Ein schwerer Nackenschlag

Das Formel-1-Comeback von Rekord-Weltmeister Michael Schumacher ist geplatzt. Was die TV-Redakteure Dieter Lintz und Andreas Feichtner darüber denken, lesen Sie hier.

Mensch Michael Schumacher!


Von Dieter Lintz

Ich nehme ja nicht an, dass es die Angst war, die Ihnen da im Nacken gesessen hat, als Sie Ihr Comeback absagten. Vielleicht war es eher die Vernunft. „Wer dem Schicksal den Finger in den Mund steckt, der will gebissen sein“, sagt ein kluges altes Sprichwort. Ich weiß, Sie als Rheinländer halten es da eher mit dem kölschen „Et hätt noch immer jot jejange“. Aber leider gibt's in Ihrem Metier ein paar Fälle zu viel, die das Gegenteil beweisen. Die beiden letzten Legenden beispielsweise, die Ihr Rennsport vor Ihnen hervorgebracht hat. Ayrton Senna ist tot, und mit Niki Lauda möchte man nicht die Ohren tauschen.

Da war ich doch ziemlich erleichtert, als Sie Ihre Karriere vor drei Jahren lebend und ohne Ähnlichkeit mit einem Grillhähnchen beendeten. So was sollten Sie nicht ohne Not aufs Spiel setzen.

Was hätte einen wie Sie, der alles hat, eigentlich dazu bewegt, noch einmal in eine Lotterie mit dem Einsatz seines Lebens – oder zumindest seiner Gesundheit – einzusteigen? Am Geld kann's in Ihrem Fall wirklich nicht liegen. Und das Familienleben ist nach allem, was man so hört, auch ganz intakt. Die Ehre von Ferrari? Das klingt mir zu sehr nach Italo-Western.

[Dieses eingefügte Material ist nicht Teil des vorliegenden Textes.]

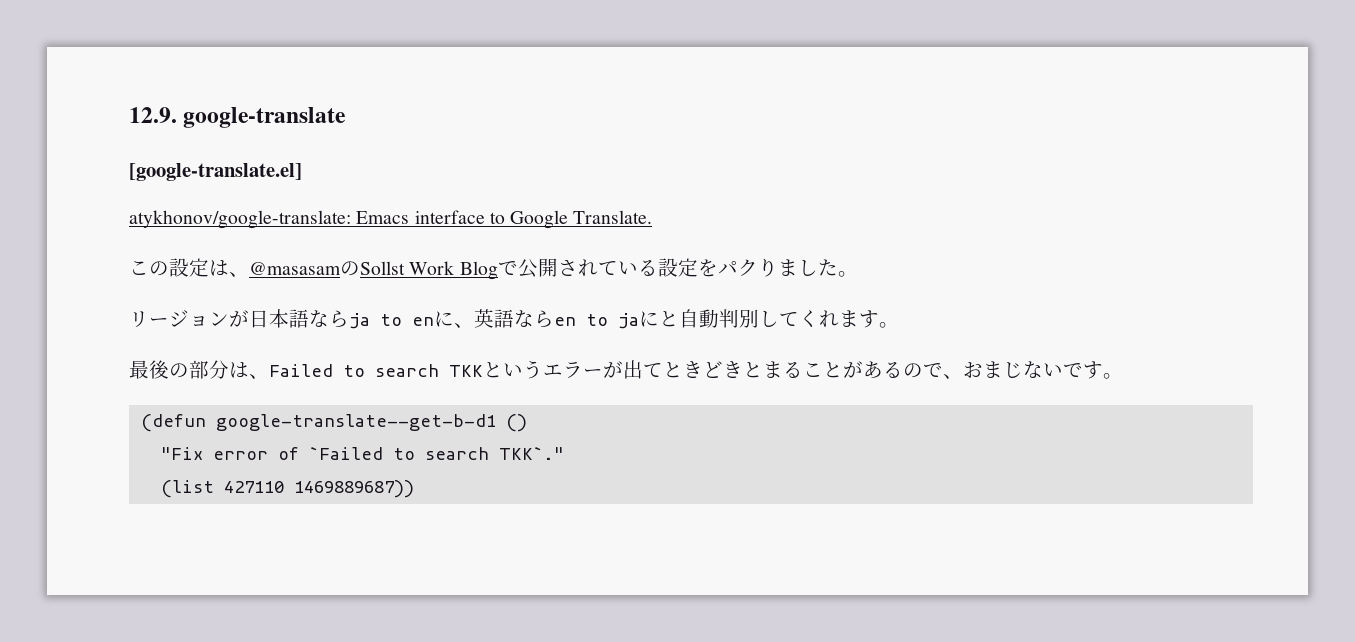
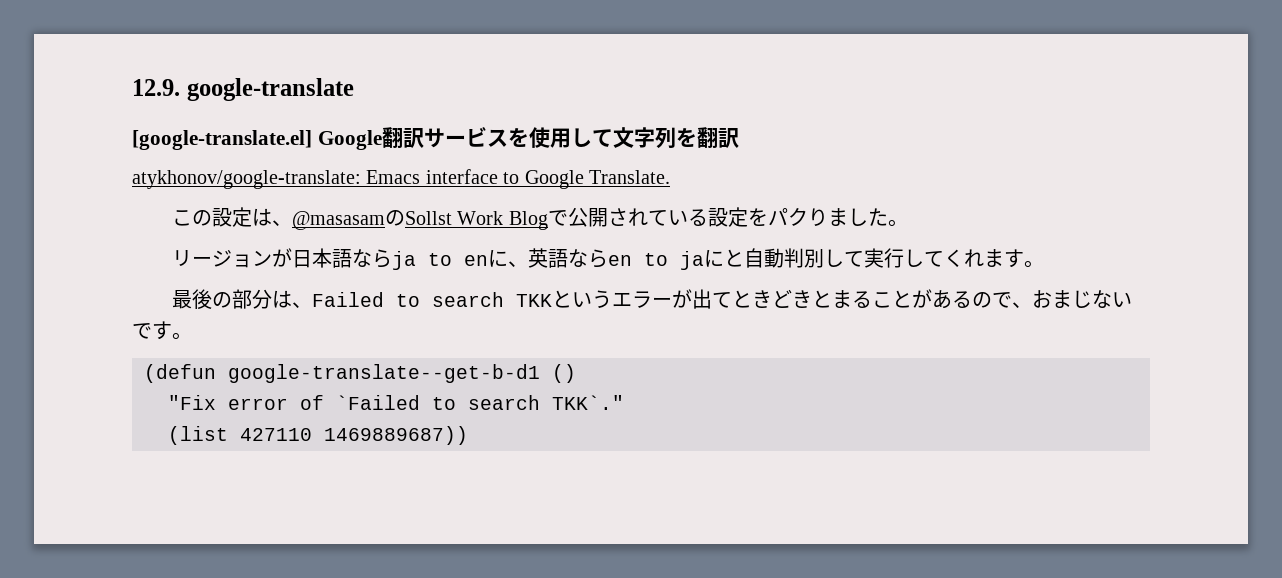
- [google-translate.el]
+ [google-translate.el] Google翻訳サービスを使用して文字列を翻訳
- リージョンが日本語ならja to enに、英語ならen to jaにと自動判別してくれます。
+ リージョンが日本語ならja to enに、英語ならen to jaにと自動判別して実行してくれます。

Ich hab' ja eine ganz andere Vermutung. Irgendwann so zwischen 40 und 50 packt jeden Mann das Bedürfnis, sich selbst und der Welt zu beweisen, dass man immer noch alles besser kann als die anderen. Oder sagen wir: dass man zumindest irgendwas besser kann als die anderen. Deshalb schnürt der Ex-C-Liga-Torjäger bei den Alten Herren wieder die Fußballstiefel, packt der einst wilde Jung-Gitarrist die rostige E-Klampfe wieder aus, spielt der Hobby-Radfahrer im hautengen Trikot Tour de France auf dem Hügel vor der Haustür. Meist mit mäßigem Erfolg.

Wobei sich das Schadens-Risiko mit einer Zerrung oder wunden Fingerkuppen zum Glück in Grenzen hält. Bei Ihnen wäre das etwas größer gewesen. Stattdessen können Sie und Ihre Fans dank der Weisheit Ihres Nackens jetzt bis ans Ende ihrer Tage sagen: „Ja wenn, dann...“. Und das ist doch viel besser als ein geplatzter Traum.

Gestern lässt Heute hinter sich


Von Andreas Feichtner

Ist Formel-1-Spitzenreiter Jenson Button noch zu stoppen? Vielleicht von Mark Webber? Oder sogar von Sebastian Vettel? Das sind legitime Fragen. Trotzdem klingen sie seltsam. Weil die frühere Lichtgestalt des Motorsports alle (Fast-)Kollegen komplett in den Tunnel gestellt hat, wenn auch sicher ohne Absicht.

Rekord-Weltmeister Michael Schumacher dominiert selbst dann noch die Formel 1, wenn er keine halbe Runde mehr um den Block fährt. Der Rest parkt im Hinterhof. Das ist die Bilanz der eher unbefriedigenden Sommerloch-Schmonzette: Schumi-Rückkehr, Rücktritt vom Comeback – und nun zurück zum Kerngeschäft. Zurück zu den oben genannten und Dahinter-Platzierten. So wird der Grand-Prix in Valencia nicht zum Sport-Ereignis des Jahres, sondern er bleibt ein Rennen von vielen.

Dass Schumacher nun – kein halbes Jahr nach „Brüchen im Nacken- und Kopfbereich“ – abgesagt hat, bedarf dabei keiner Diskussion: Das ist das Gesündeste, was er machen kann. Ein Star der Formel-1-Geschichte wird er bleiben – aber er kann nicht mehr ihr Heilsbringer sein. Denn für die Serie bleibt aber eine bittere Erkenntnis. Trotz enger Rennen, trotz spannender Aussichtslage: Mit ihrer großen Historie kann die Formel-1-Gegenwart längst nicht mehr konkurrieren.